Quels « types » de couples avez-vous rencontrés au cours de votre enquête ?

J’ai rencontré des couples de longue date et d’histoires récentes. Des couples qui ont réussi à transformer leur sexualité de façon « mature ». Tandis que d’autres, nombreux d’après les études, ont renoncé à y consacrer du temps et de l’énergie. Parmi ceux qui ont renoncé à toute sexualité, il y a des frustrations. Mais il y a aussi ceux qui sont « rassasiés » d’amour, et gardent un contact tendre avec l’autre, mais n’éprouvent plus le besoin d’une sexualité plus active. Non pas parce que le corps ne suit plus, mais parce qu’ils ont fait le plein et orientent aujourd’hui leur désir vers autre chose : leur vie sociale, des engagements, etc. Il y a aussi toutes les personnes restées seules après un veuvage ou une séparation. Certaines vivent une seconde adolescence, cherchant encore l’âme sœur avec qui partager la dernière partie de la vie. Elles fréquentent des sites de rencontres, sont prêtes à « essayer », à aller d’une histoire à l’autre avec une vitalité assez surprenante. À cet âge-là, il y a aussi des femmes seules qui rencontrent un homme qui n’est pas libre.

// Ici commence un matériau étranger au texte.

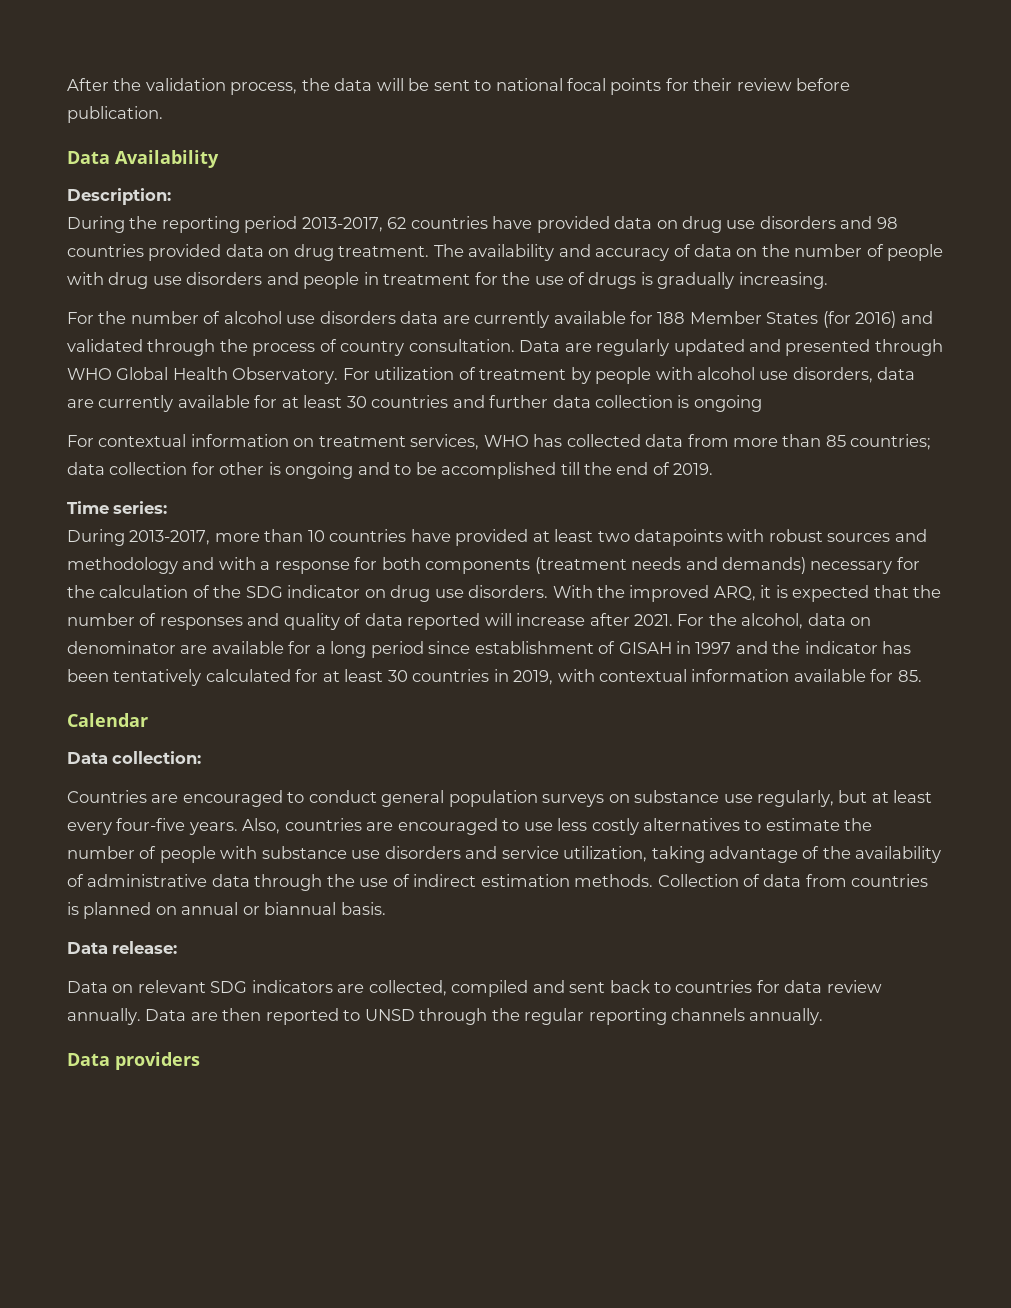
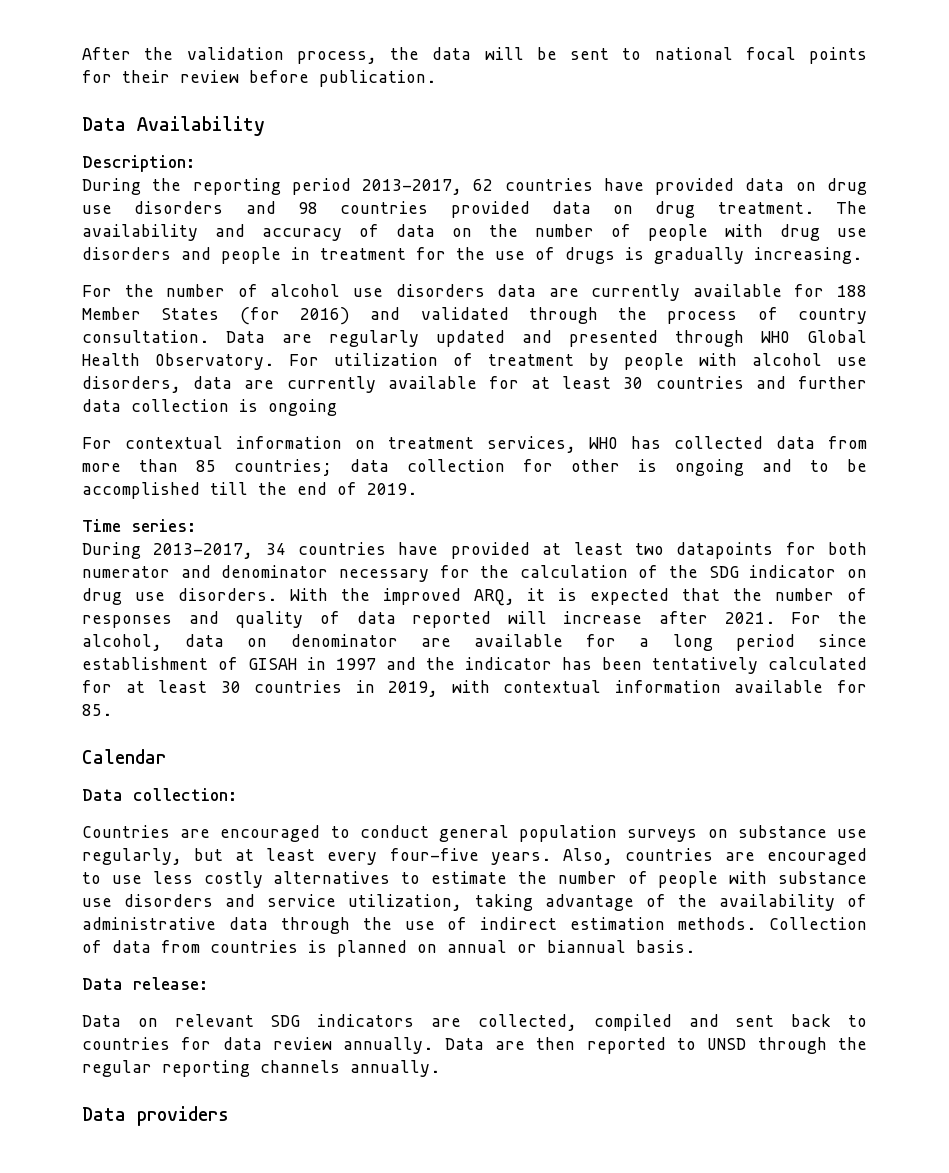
- During 2013-2017, more than 10 countries have provided at least two datapoints with robust sources and methodology and with a response for both components (treatment needs and demands) necessary for the calculation of the SDG indicator on drug use disorders.
+ During 2013-2017, 34 countries have provided at least two datapoints for both numerator and denominator necessary for the calculation of the SDG indicator on drug use disorders.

Vingt ans plus tôt, elles auraient tout fait pour que l’homme quitte sa compagne avec qui il n’a plus de lien amoureux. À 65 ou 70 ans, elles acceptent souvent la situation, estimant que celle-ci n’enlève rien à ce qu’elles vivent avec cet homme et se refusant à fracasser la vie d’un autre.

Faut-il s’affranchir du discours ambiant, des normes sociales pour une sexualité épanouie après 60 ans ?

Les « normes actuelles » font beaucoup de mal. Les sexagénaires et plus doivent déjà se dégager de l’idée que sexualité égale jeunesse. Il faut ensuite oublier l’idée que sans érection ni pénétration il n’y a pas de sexe. C’est faux. Et cela conduit malheureusement de nombreuses personnes à courir après des prescriptions de Viagra, alors que ce n’est peut-être pas ce que leur partenaire attend, ou à renoncer à toute sexualité, considérant que « ce n’est plus de leur âge ». Le sexologue ­François Parpaix, que j’ai interviewé, plaide, lui, pour une vision plus large de la sexualité : pas seulement le coït, mais tout contact charnel tendre. Il y a beaucoup de couples âgés qui vivent cela avec un sentiment de plénitude et d’épanouissement. L’autre norme à combattre est celle qui consiste à réduire la jouissance à l’orgasme. La comédienne Macha Méril (voir plus bas) parle dans le livre d’une jouissance différente, mais infiniment plus forte à ses yeux. Elle dit qu’elle est devenue « pluriorgasmique », car c’est toute la rencontre avec son mari qui lui apporte un plaisir continu. Cette rencontre commence par la conversation à table et englobe toute forme d’intimité. C’est un plaisir qui comprend le corps bien sûr, mais qui est plus vaste que cela ! En vieillissant, on ne peut plus se « reposer » sur le corps, il faut miser sur le cœur, la compassion, la tendresse, gagner dans d’autres registres !

La capacité à s’abandonner est donc selon vous une des clés d’une sexualité heureuse…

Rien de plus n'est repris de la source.